TRY IT:
Take the material below and extract the lines from the one with "total: 1202.09 -> 1359.09" through the one with "subtotal: 152.05 -> 155.95", word for word, without pictures.

SUPPLIED INFORMATION:
※ ※ ※

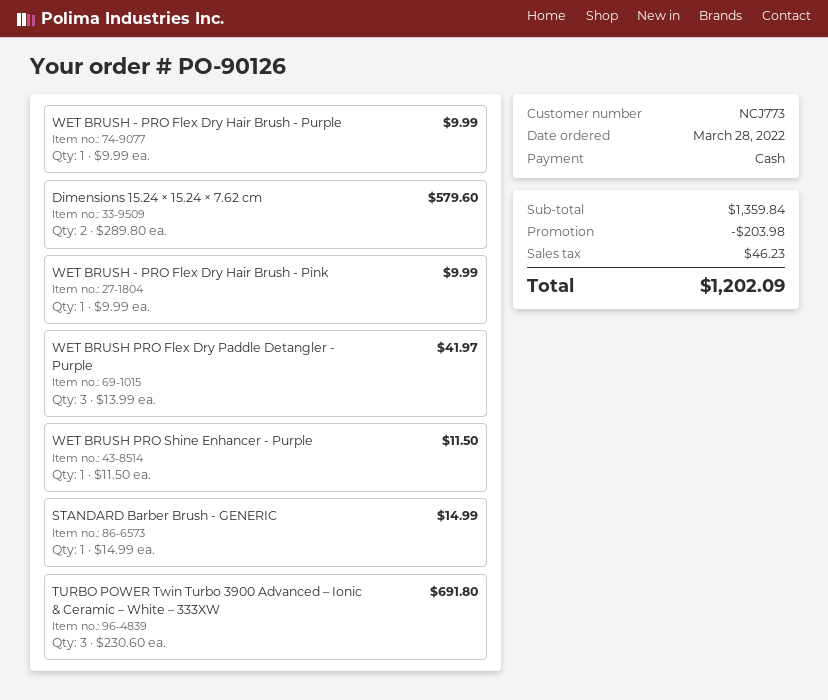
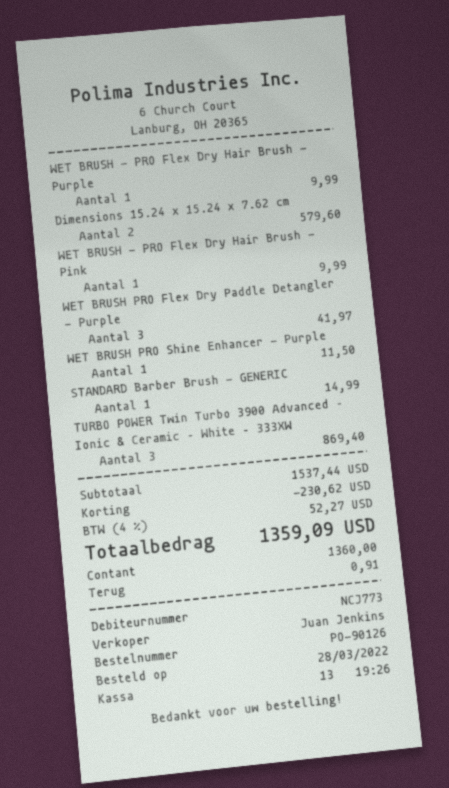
TURBO POWER Twin Turbo 3900 Advanced – Ionic & Ceramic – White – 333XW: 3 for 691.80 -> 3 for 869.40
subtotal: 1359.84 -> 1537.44
discount: 203.98 -> 230.62
tax: 46.23 -> 52.27
total: 1202.09 -> 1359.09

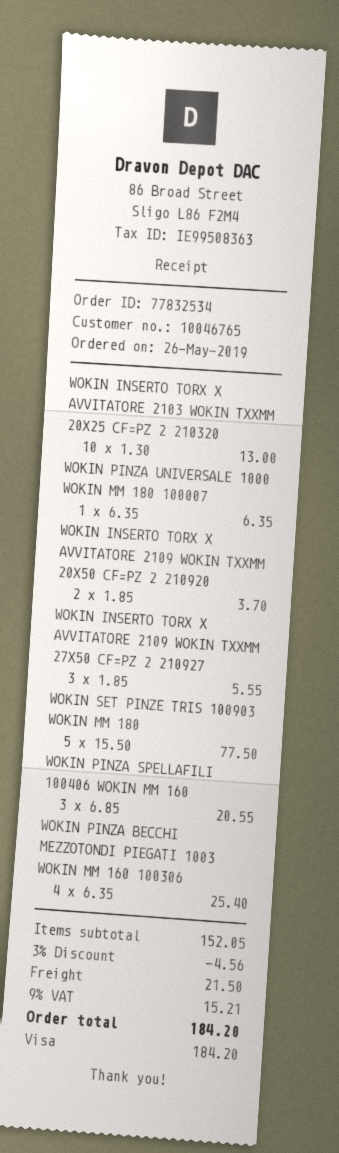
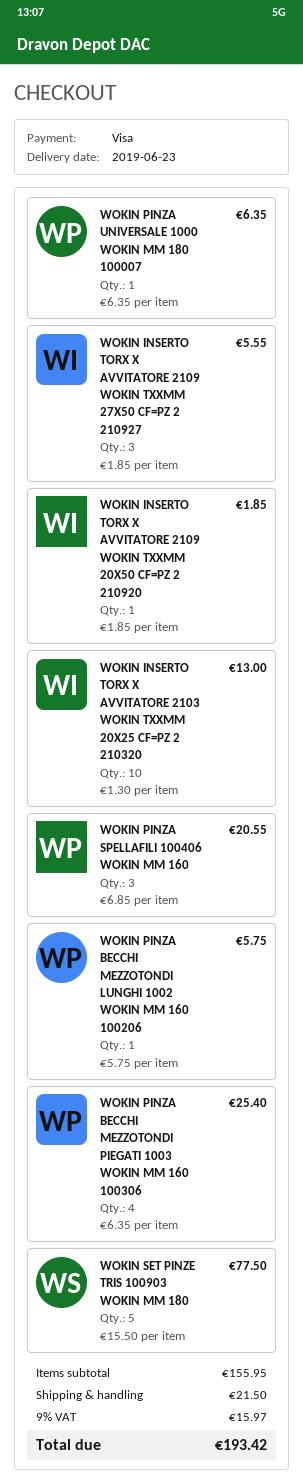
WOKIN INSERTO TORX X AVVITATORE 2109 WOKIN TXXMM 20X50 CF=PZ 2 210920: 2 x 1.85 = 3.70 -> 1 x 1.85 = 1.85
WOKIN PINZA BECCHI MEZZOTONDI LUNGHI 1002 WOKIN MM 160 100206: none -> 1 x 5.75 = 5.75
subtotal: 152.05 -> 155.95
discount: 3% = 4.56 -> none
tax: 9% = 15.21 -> 9% = 15.97
total: 184.20 -> 193.42

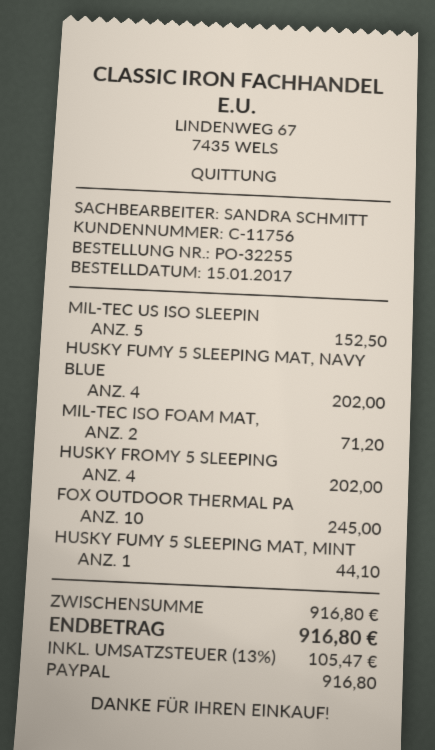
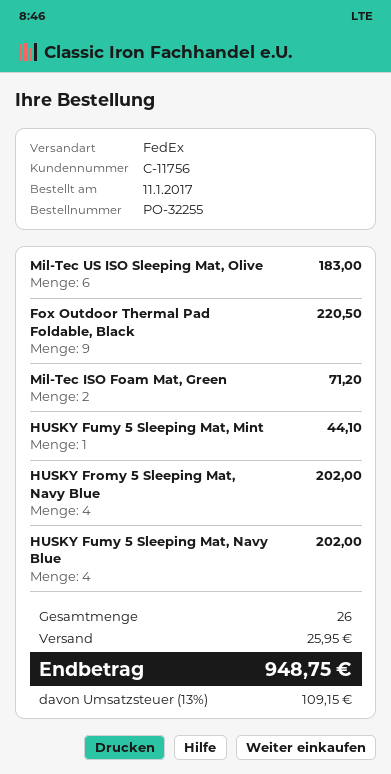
order date: 2017-01-15 -> 2017-01-11
MIL-TEC US ISO SLEEPIN: 5 for 152.50 -> 6 for 183.00
FOX OUTDOOR THERMAL PA: 10 for 245.00 -> 9 for 220.50
shipping: none -> 25.95
tax: 13% = 105.47 -> 13% = 109.15
total: 916.80 -> 948.75

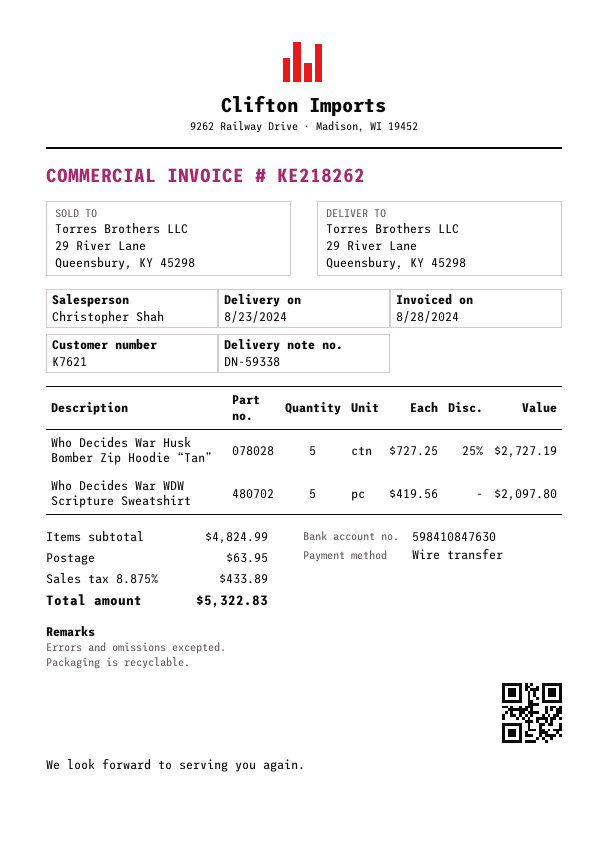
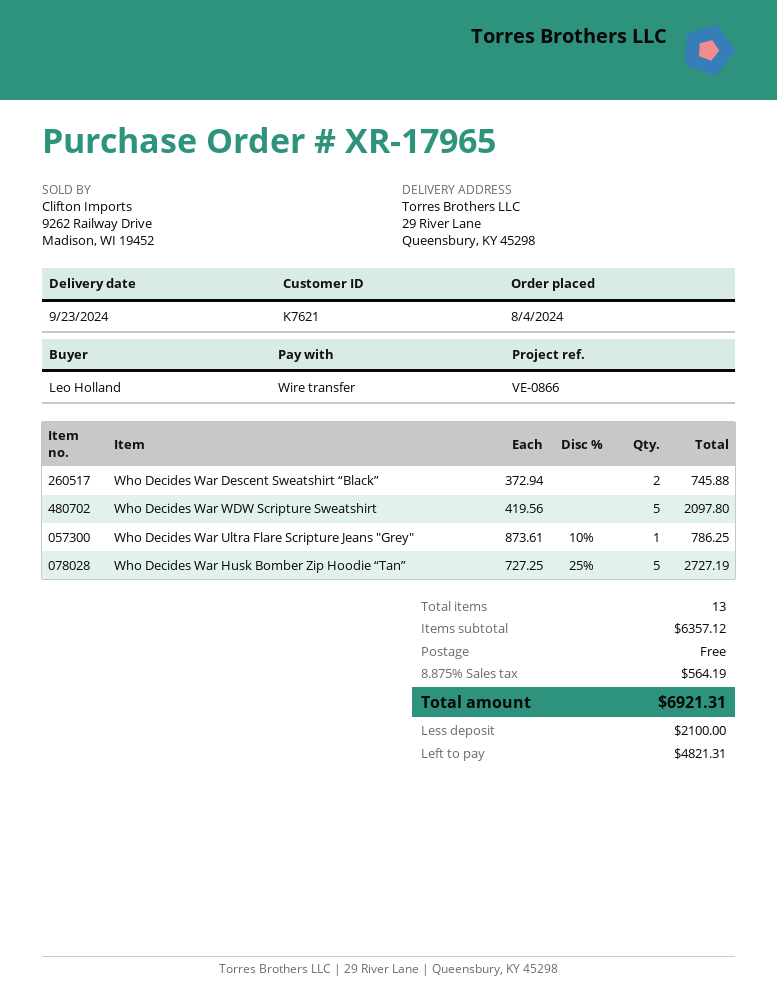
delivery date: 2024-08-23 -> 2024-09-23
Who Decides War Descent Sweatshirt “Black”: none -> 2 x 372.94 = 745.88
Who Decides War Ultra Flare Scripture Jeans "Grey": none -> 1 x 873.61 - 10% = 786.25
subtotal: 4824.99 -> 6357.12
shipping: 63.95 -> 0.00
tax: 8.875% = 433.89 -> 8.875% = 564.19
total: 5322.83 -> 6921.31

※ ※ ※

WRITTEN RESPONSE:
total: 1202.09 -> 1359.09

WOKIN INSERTO TORX X AVVITATORE 2109 WOKIN TXXMM 20X50 CF=PZ 2 210920: 2 x 1.85 = 3.70 -> 1 x 1.85 = 1.85
WOKIN PINZA BECCHI MEZZOTONDI LUNGHI 1002 WOKIN MM 160 100206: none -> 1 x 5.75 = 5.75
subtotal: 152.05 -> 155.95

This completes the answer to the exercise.